**Task objective**
Across the records that follow, give the number of lines containing the word "none" and nothing else.
------
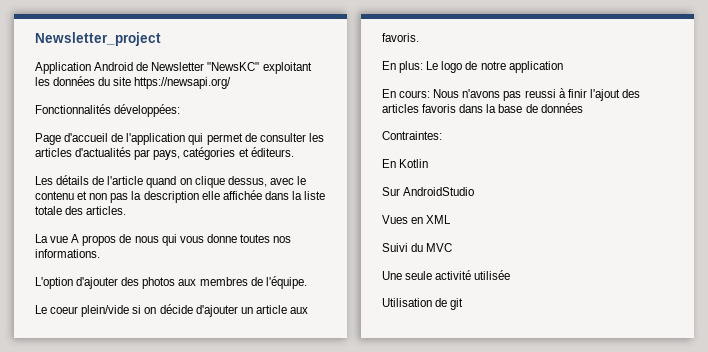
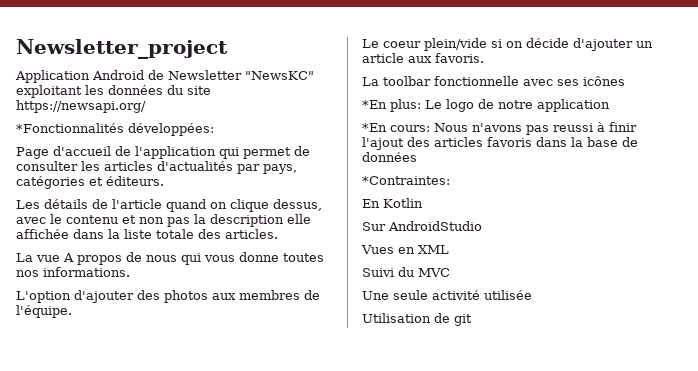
[35,104,111,114] Fonctionnalités -> [16,123,124,133] *Fonctionnalités
[382,61,396,70] En -> [362,76,625,86] [362,100,387,109] La toolbar fonctionnelle avec ses icônes // *En
[382,89,396,98] En -> [362,123,387,132] *En
[382,131,442,140] Contraintes: -> [362,176,450,185] *Contraintes:

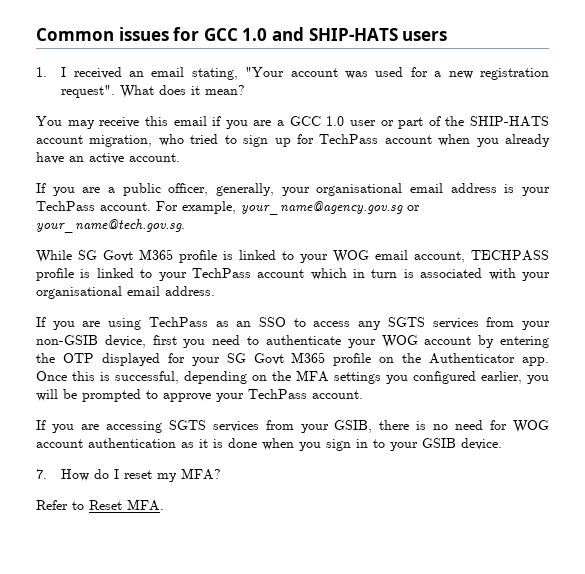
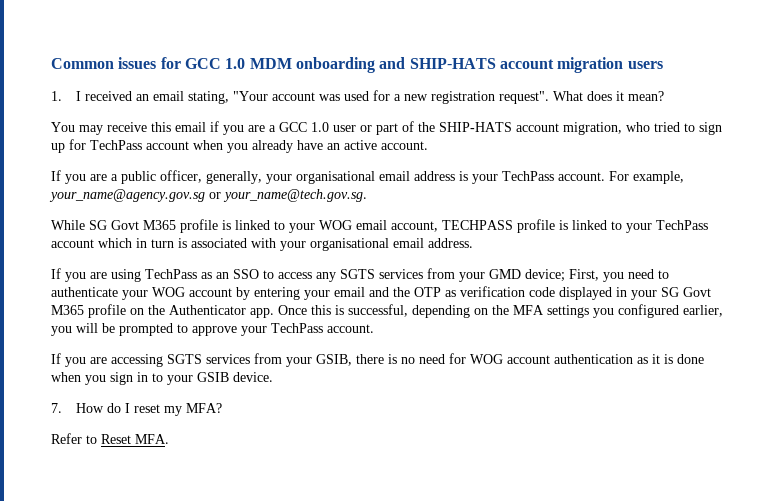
[271,27,398,41] and SHIP-HATS -> [249,57,624,73] MDM onboarding and SHIP-HATS account migration
[36,335,177,348] non-GSIB device, first -> [489,269,599,282] GMD device; First,
[36,353,185,366] the OTP displayed for -> [304,286,627,300] your email and the OTP as verification code displayed in

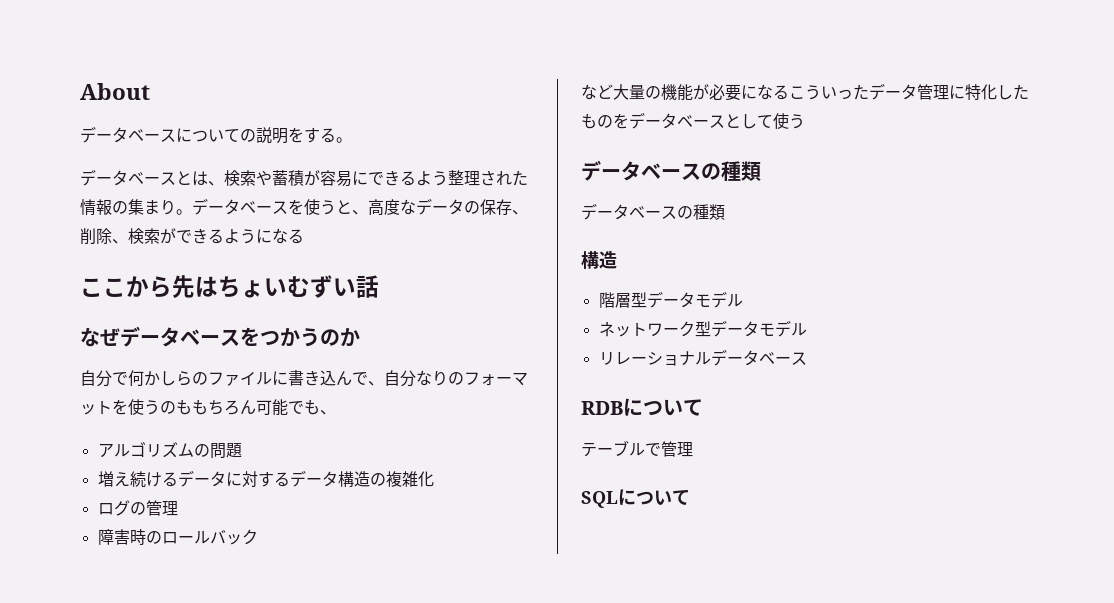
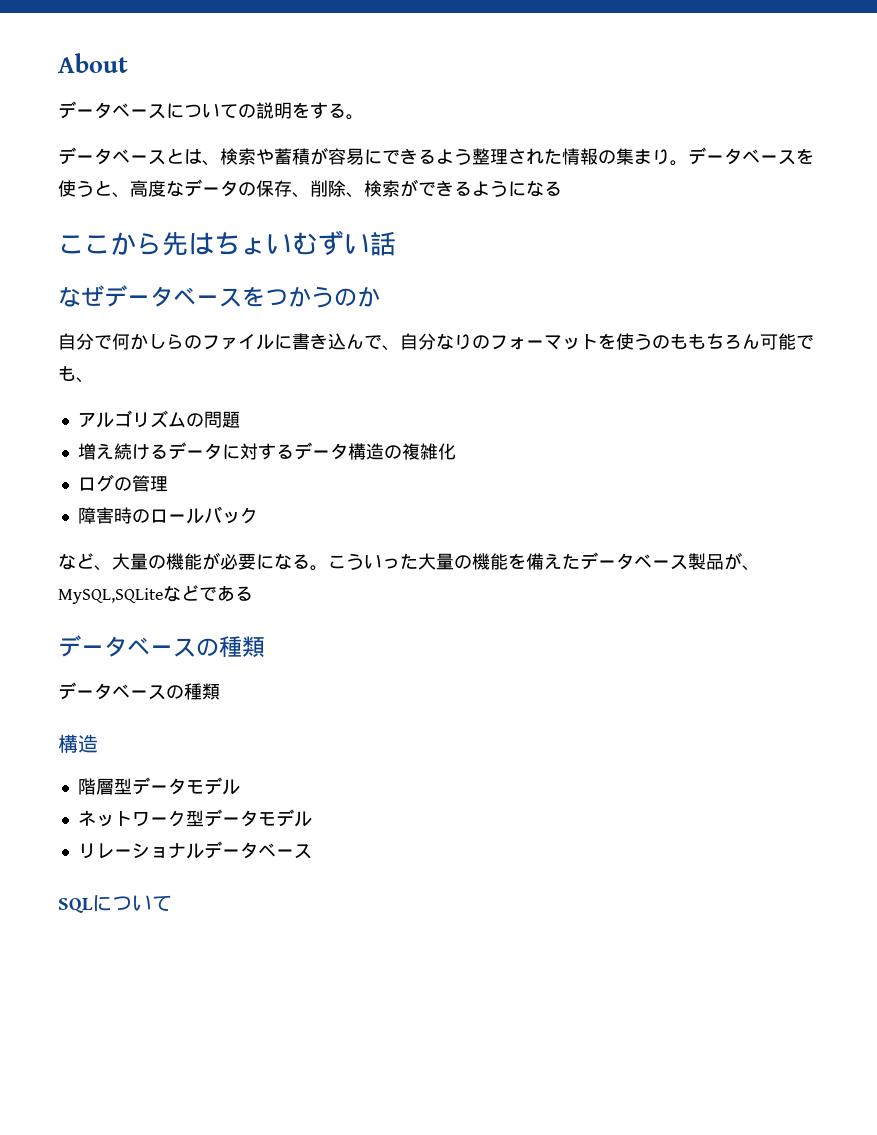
(613, 91) none -> [94,565,112,571] 、
(789, 92) none -> [310,565,328,571] 。
[869,83,1029,100] [581,112,805,129] データ管理に特化したものをデータベースとして使う -> [418,552,760,571] [58,585,253,604] 大量の機能を備えたデータベース製品が、MySQL,SQLiteなどである
[581,398,703,416] [581,440,693,457] // RDBについて // テーブルで管理 -> (312, 851) none

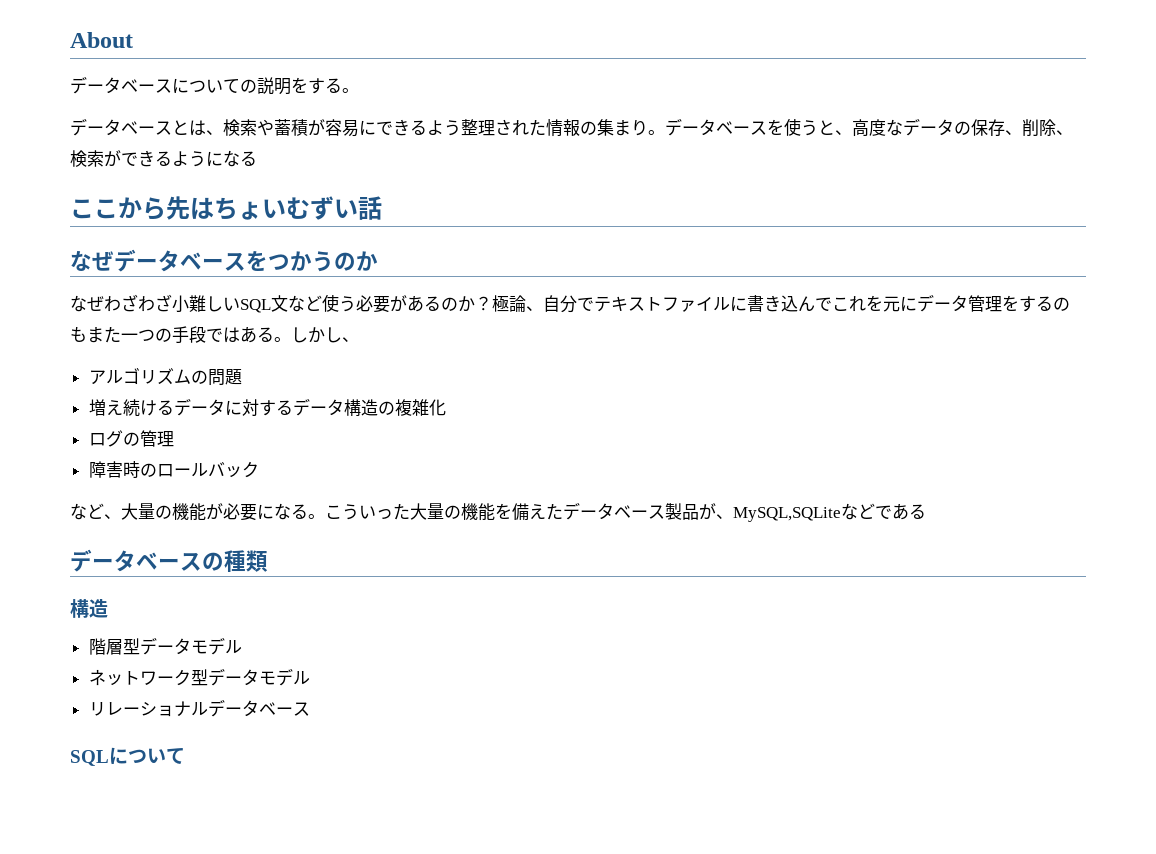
[58,333,202,350] 自分で何かしらの -> [70,294,662,313] なぜわざわざ小難しいSQL文など使う必要があるのか？極論、自分でテキスト
[382,333,814,351] [58,366,76,381] 、自分なりのフォーマットを使うのももちろん可能でも -> [832,294,1070,312] [70,326,342,344] これを元にデータ管理をするのもまた一つの手段ではある。しかし
[58,682,220,700] // データベースの種類 -> (268, 561) none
------
**Exercise output**
4